Londres – Moscou: easyJet bat Virgin Atlantic

La compagnie aérienne low cost easyJet a été choisie aux dépens de Virgin Atlantic pour opérer les 14 créneaux de vol entre Londres et Moscou, abandonnés par British Airways suite à son rachat de BMI.
L’Autorité de l’Aviation Civile (CAA) britannique a décidé le 24 octobre 2012 de permettre à la spécialiste du vol pas cher d’opérer des vols entres les aéroports de Londres – Gatwick et Moscou – Domodedovo, tandis que le transporteur national pourra continuer ses liaisons entre Heathrow et Domodedovo. EasyJet devrait du coup lancer début 2013 deux vols quotidiens en Airbus A320 entre les deux capitales, soit une capacité hebdomadaire de 5040 sièges – elle vise les 230 000 passagers par an sur ce qui sera l’une des plus longues routes de son réseau, avec celles vers les plages d’Egypte et d’Israël.
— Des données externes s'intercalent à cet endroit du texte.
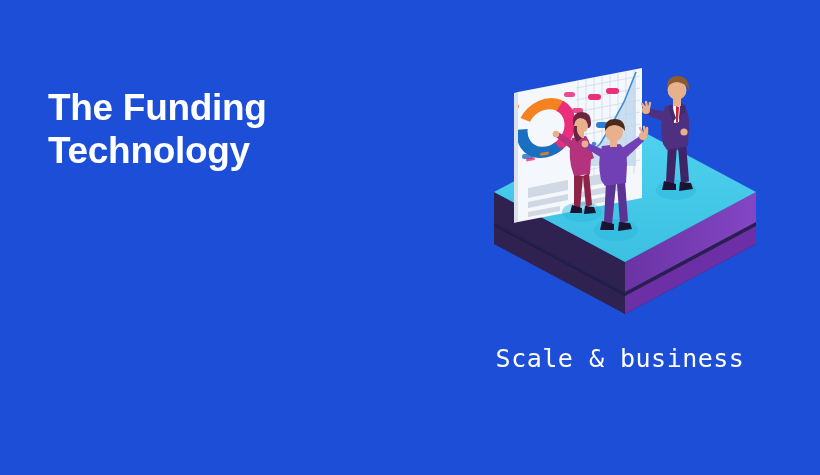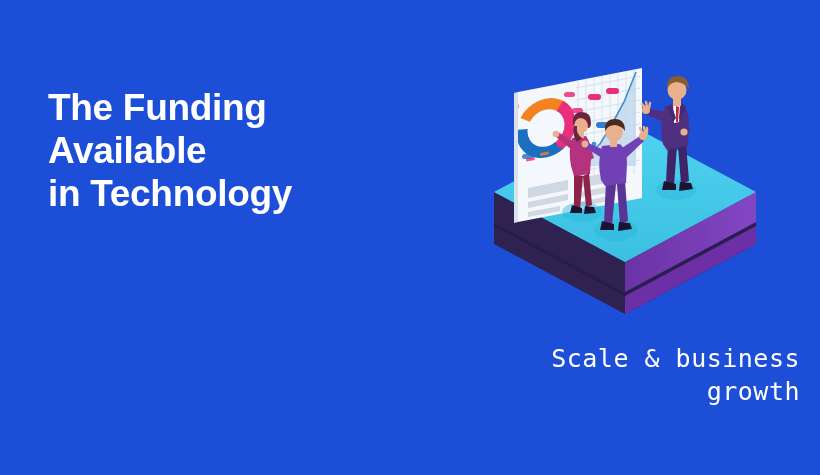--- a/index.html
+++ b/index.html
@@ -39,21 +39,21 @@
     color: #ffffff;
     white-space: nowrap;
   }
 
   
   #caption-block {
     position: absolute;
     left: 440px;
     top: 342px;
     width: 360px;
-    text-align: right;
+    text-align: center;
   }
   .caption-line {
     font-family: "DejaVu Sans Mono", "Liberation Mono", monospace;
     font-size: 25px;
     line-height: 33px;
     color: #ffffff;
     letter-spacing: 0.5px;
   }
 
   
@@ -70,22 +70,21 @@
     height: 260px;
   }
 </style>
 </head>
 <body>
 
 <div id="banner">
 
   <div id="headline-block">
     <div class="headline-line">The Funding</div>
-    <div class="headline-line">Available</div>
-    <div class="headline-line">in Technology</div>
+    <div class="headline-line">Technology</div>
   </div>
 
   <div id="illustration">
     <svg viewBox="0 0 310 260" xmlns="http://www.w3.org/2000/svg">
       <defs>
         <clipPath id="screenClip">
           <polygon points="48,26 172,2 172,132 48,156"></polygon>
         </clipPath>
         <linearGradient id="topGrad" x1="0" y1="0" x2="0" y2="1">
           <stop offset="0" stop-color="#4fd3ef"></stop>
@@ -256,16 +255,15 @@
 
         <rect x="203" y="30" width="8" height="10" fill="#e8b08c"></rect>
         <ellipse cx="207" cy="24" rx="9.5" ry="10" fill="#e8b08c"></ellipse>
         <path d="M197,23 Q196,10 208,10 Q219,10 219,24 Q216,17 207,16 Q200,16 197,23 Z" fill="#8a5a30"></path>
       </g>
     </svg>
   </div>
 
   <div id="caption-block">
     <div class="caption-line">Scale &amp; business</div>
-    <div class="caption-line">growth</div>
   </div>
 
 </div>
 
 </body></html>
La low cost, qui a promis des allers-retours à partir de 125£, s’est déclarée ravie à l’annonce de sa victoire, qui est « la bonne décision pour les consommateurs » des deux pays.

04/10/2012

Easyjet profite de la crise pour augmenter ses bénéfices

La compagnie à bas coûts a une nouvelle fois relevé sa prévision de bénéfices annuels pour l'exercice 2011-2012, clos fin septembre. Elle table désormais sur un bénéfice avant impôt compris entre 310 à 320 millions de livres (environ 388 à 400 millions d'euros). La compagnie met encore plus l'accent sur des services destinés aux hommes d'affaires.

L’exercice 2011-2012, clos fin septembre, sera marqué par un bénéfice meilleur que prévu pour Easyjet. C’est ce qu’a annoncé ce mercredi la compagnie britannique à bas coûts après avoir dépassé ses objectifs cet été. La direction table désormais sur un bénéfice avant impôt compris entre 310 à 320 millions de livres (environ 388 à 400 millions d'euros) pour l'exercice achevé fin septembre, contre une précédente prévision entre 280 à 300 millions de livres.
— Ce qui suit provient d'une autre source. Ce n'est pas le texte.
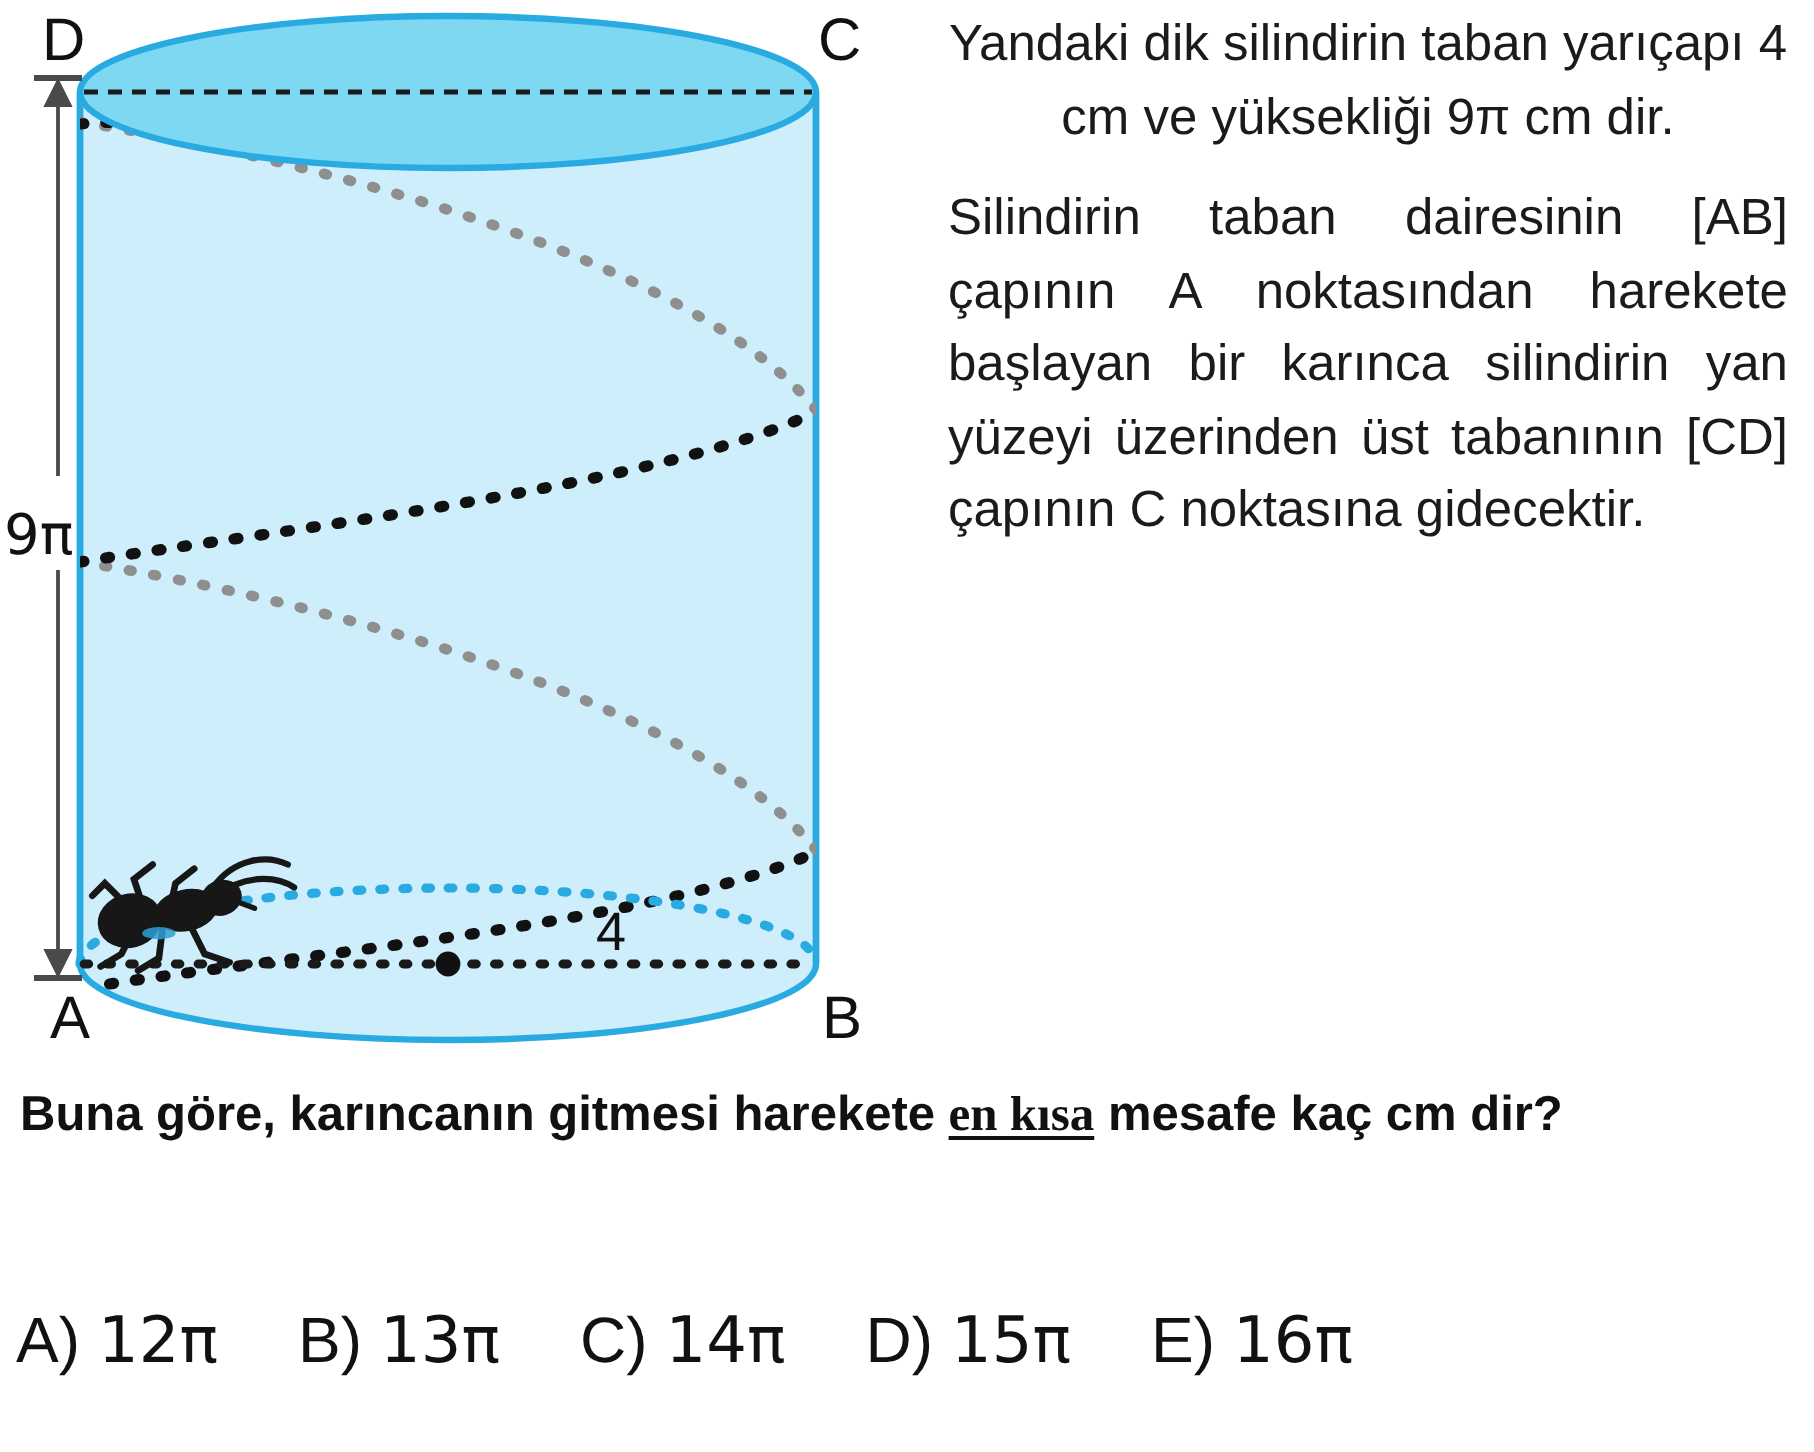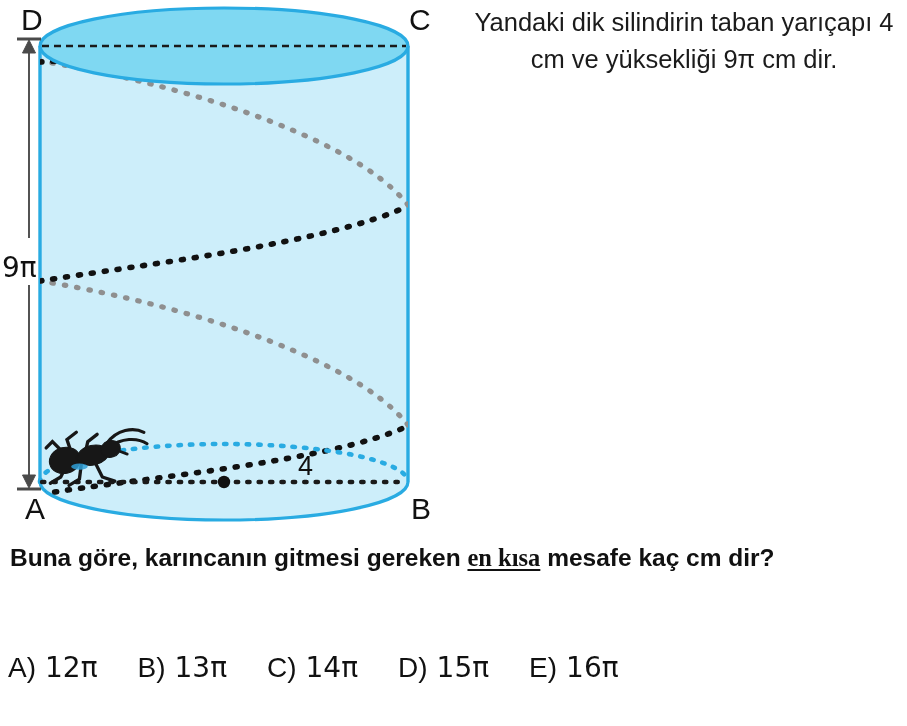--- a/index.html
+++ b/index.html
@@ -35,21 +35,21 @@
     font-size:24.5px;
     font-weight:bold;
     line-height:37px;
     color:#111;
   }
   #question u { text-decoration:underline; text-underline-offset:3px;font-family:Liberation Serif, serif; }
 
   
   #choices {
     position:absolute; left:8px; top:651px; width:890px;
-    font-size:28px;
+    font-size:32px;
     color:#111;
     white-space:nowrap;
   }
   .choice { display:inline-block; margin-right:40px; }
   .choice .lab { margin-right:9px; }
   .pi { font-family:"DejaVu Sans", sans-serif; }
 </style>
 </head>
 <body>
 
@@ -151,21 +151,22 @@
       <text x="409" y="30" font-family="Liberation Sans, sans-serif" font-size="30" fill="#111">C</text>
       <text x="25" y="519" font-family="Liberation Sans, sans-serif" font-size="30" fill="#111">A</text>
       <text x="411" y="519" font-family="Liberation Sans, sans-serif" font-size="30" fill="#111">B</text>
       <text x="2" y="277" font-family="DejaVu Sans, sans-serif" font-size="28" fill="#111">9π</text>
       <text x="298" y="475" font-family="Liberation Sans, sans-serif" font-size="27" fill="#111">4</text>
     </svg>
   </div>
 
   <div id="passage">
     <p class="para">Yandaki dik silindirin taban yarıçapı 4 cm ve yüksekliği 9π cm dir.</p>
+    <p class="para justify">Silindirin taban dairesinin [AB] çapının A noktasından harekete başlayan bir karınca silindirin yan yüzeyi üzerinden üst tabanının [CD] çapının C noktasına gidecektir.</p>
   </div>
 
-  <div id="question"><span>Buna göre, karıncanın gitmesi gereken </span><u>en kısa</u><span> mesafe kaç cm dir?</span></div>
+  <div id="question"><span>Buna göre, karıncanın gitmesi harekete </span><u>en kısa</u><span> mesafe kaç cm dir?</span></div>
 
   <div id="choices">
     <span class="choice"><span class="lab">A)</span><span class="pi">12π</span></span><span class="choice"><span class="lab">B)</span><span class="pi">13π</span></span><span class="choice"><span class="lab">C)</span><span class="pi">14π</span></span><span class="choice"><span class="lab">D)</span><span class="pi">15π</span></span><span class="choice"><span class="lab">E)</span><span class="pi">16π</span></span>
   </div>
 
 </div>
 
 </body></html>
Lufthansa : quand le plan anti-low-cost ressemble à celui d'Air France... en plus fort

La compagnie allemande va regrouper ses filiales Direct Services et Germanwings dans une entité qui opèrera tous les vols intérieurs et européens de Lufthansa, à l'exception de ceux alimentant les hubs de Francfort et Munich. Cette compagnie transportera 18 millions de passagers sur 90 appareils.
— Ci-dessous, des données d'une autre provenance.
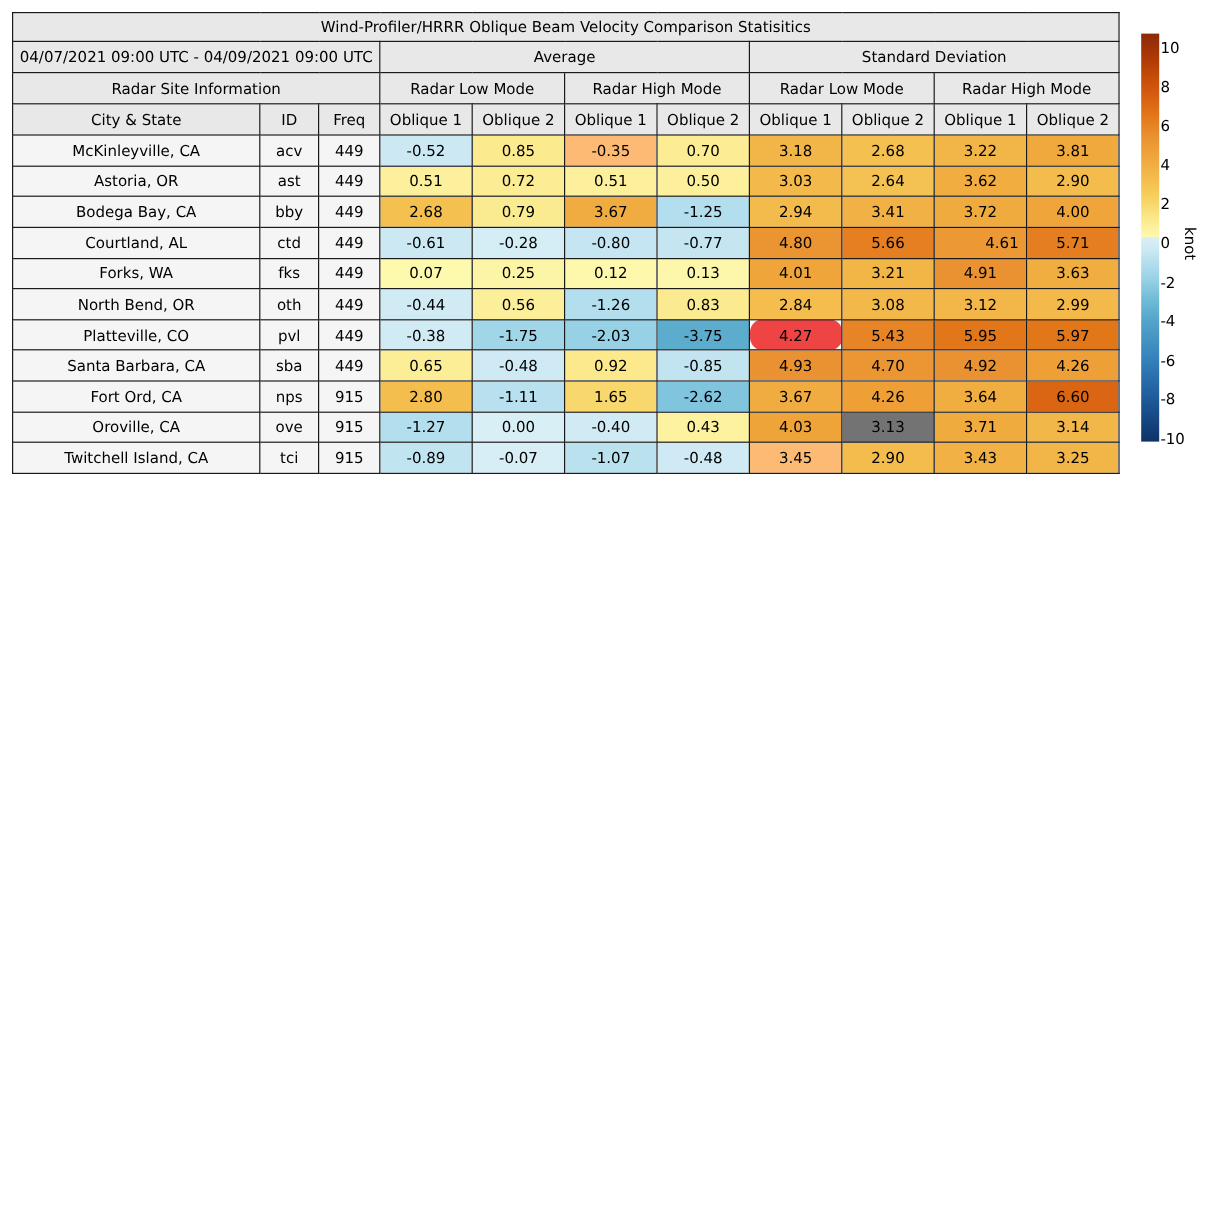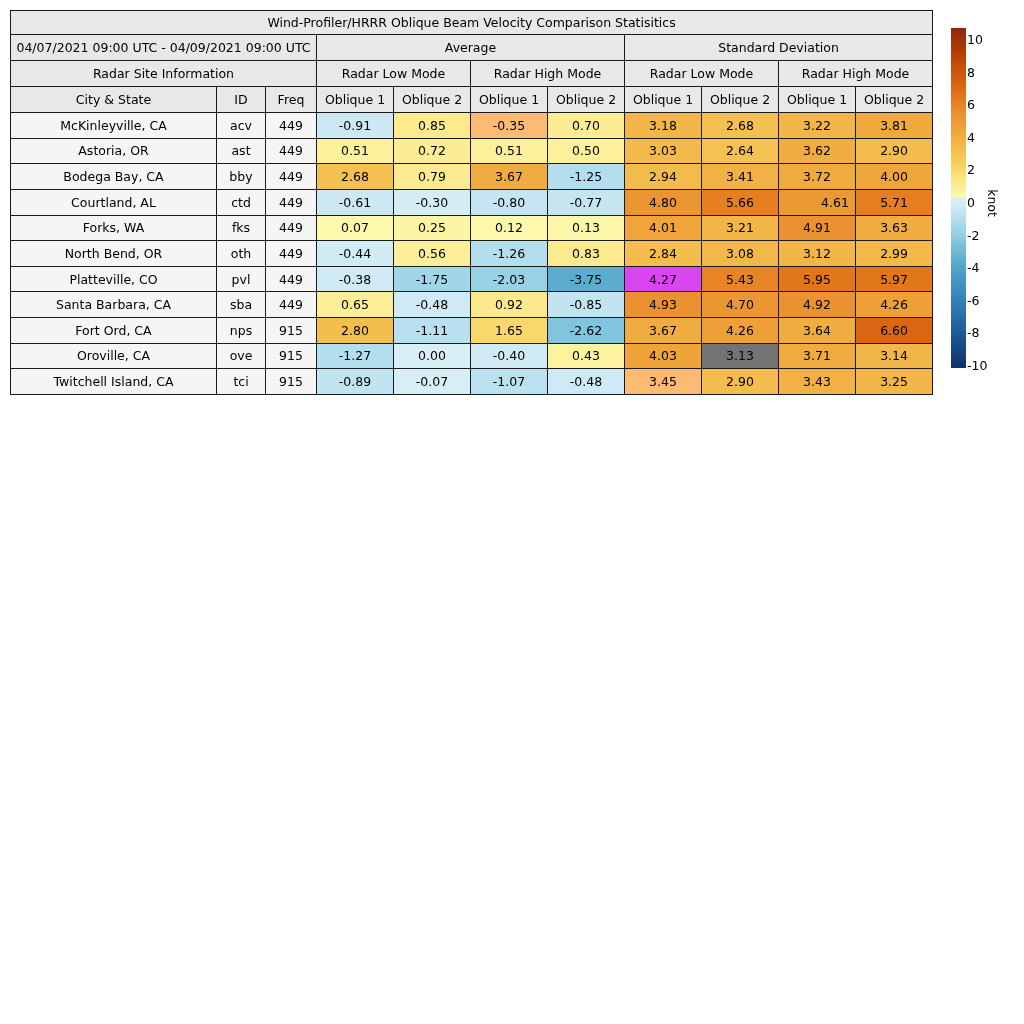--- a/index.html
+++ b/index.html
@@ -66,21 +66,21 @@
         <th>Oblique 2</th>
         <th>Oblique 1</th>
         <th>Oblique 2</th>
       </tr>
     </thead>
     <tbody id="table-body">
         <tr>
           <td class="label-cell">McKinleyville, CA</td>
           <td class="label-cell">acv</td>
           <td class="label-cell">449</td>
-          <td class="value-cell" style="background: rgb(204, 233, 243);">-0.91</td>
+          <td class="value-cell" style="background: rgb(204, 233, 243);">-0.52</td>
           <td class="value-cell" style="background: rgb(251, 234, 142);">0.85</td>
           <td class="value-cell" style="background: #fdba74;">-0.35</td>
           <td class="value-cell" style="background: rgb(252, 237, 148);">0.70</td>
           <td class="value-cell" style="background: rgb(242, 182, 72);">3.18</td>
           <td class="value-cell" style="background: rgb(244, 193, 81);">2.68</td>
           <td class="value-cell" style="background: rgb(242, 181, 71);">3.22</td>
           <td class="value-cell" style="background: rgb(240, 169, 61);">3.81</td>
         </tr>
         <tr>
           <td class="label-cell">Astoria, OR</td>
@@ -106,21 +106,21 @@
           <td class="value-cell" style="background: rgb(243, 187, 76);">2.94</td>
           <td class="value-cell" style="background: rgb(241, 177, 68);">3.41</td>
           <td class="value-cell" style="background: rgb(240, 171, 63);">3.72</td>
           <td class="value-cell" style="background: rgb(239, 165, 58);">4.00</td>
         </tr>
         <tr>
           <td class="label-cell">Courtland, AL</td>
           <td class="label-cell">ctd</td>
           <td class="label-cell">449</td>
           <td class="value-cell" style="background: rgb(203, 232, 243);">-0.61</td>
-          <td class="value-cell" style="background: rgb(213, 237, 245);">-0.30</td>
+          <td class="value-cell" style="background: rgb(213, 237, 245);">-0.28</td>
           <td class="value-cell" style="background: rgb(196, 229, 241);">-0.80</td>
           <td class="value-cell" style="background: rgb(197, 230, 241);">-0.77</td>
           <td class="value-cell" style="background: rgb(235, 148, 50);">4.80</td>
           <td class="value-cell" style="background: rgb(229, 127, 33);">5.66</td>
           <td class="value-cell" style="background: rgb(236, 152, 52); padding-left: 36px;">4.61</td>
           <td class="value-cell" style="background: rgb(228, 126, 32);">5.71</td>
         </tr>
         <tr>
           <td class="label-cell">Forks, WA</td>
           <td class="label-cell">fks</td>
@@ -148,21 +148,21 @@
           <td class="value-cell" style="background: rgb(243, 186, 75);">2.99</td>
         </tr>
         <tr>
           <td class="label-cell">Platteville, CO</td>
           <td class="label-cell">pvl</td>
           <td class="label-cell">449</td>
           <td class="value-cell" style="background: rgb(209, 235, 244);">-0.38</td>
           <td class="value-cell" style="background: rgb(161, 214, 232);">-1.75</td>
           <td class="value-cell" style="background: rgb(151, 209, 230);">-2.03</td>
           <td class="value-cell" style="background: rgb(92, 172, 206);">-3.75</td>
-          <td class="value-cell" style="background: #d946ef;">4.27</td>
+          <td class="value-cell" style="background: #ef4444; border-radius: 11px;">4.27</td>
           <td class="value-cell" style="background: rgb(231, 133, 38);">5.43</td>
           <td class="value-cell" style="background: rgb(226, 119, 26);">5.95</td>
           <td class="value-cell" style="background: rgb(226, 119, 26);">5.97</td>
         </tr>
         <tr>
           <td class="label-cell">Santa Barbara, CA</td>
           <td class="label-cell">sba</td>
           <td class="label-cell">449</td>
           <td class="value-cell" style="background: rgb(252, 238, 150);">0.65</td>
           <td class="value-cell" style="background: rgb(207, 234, 244);">-0.48</td>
Une flotte de 90 avions pour un trafic annuel de 18 millions de passagers transportés vers 90 destinations. C’est le profil flatteur de la future entité low-cost de Lufthansa qui va naître le 1er janvier 2013 du regroupement de ses filiales Direct Services (qui assurent des vols en Allemagne et l’Europe) avec Germanwings, la compagnie à bas coûts du groupe actuellement. Ce nouveau transporteur assurera tous les vols intérieurs et européens en dehors des lignes vers Francfort et Munich, les deux hubs (aéroports de correspondances) de Lufthansa. Toutes les lignes court et moyen-courriers vers ces deux aéroports seront donc opérées sous la marque Lufthansa, le reste sous un régime "low-cost" pour lutter contre les Ryanair, Easyjet ou encore Air Berlin, même si cette dernière est beaucoup moins agressive.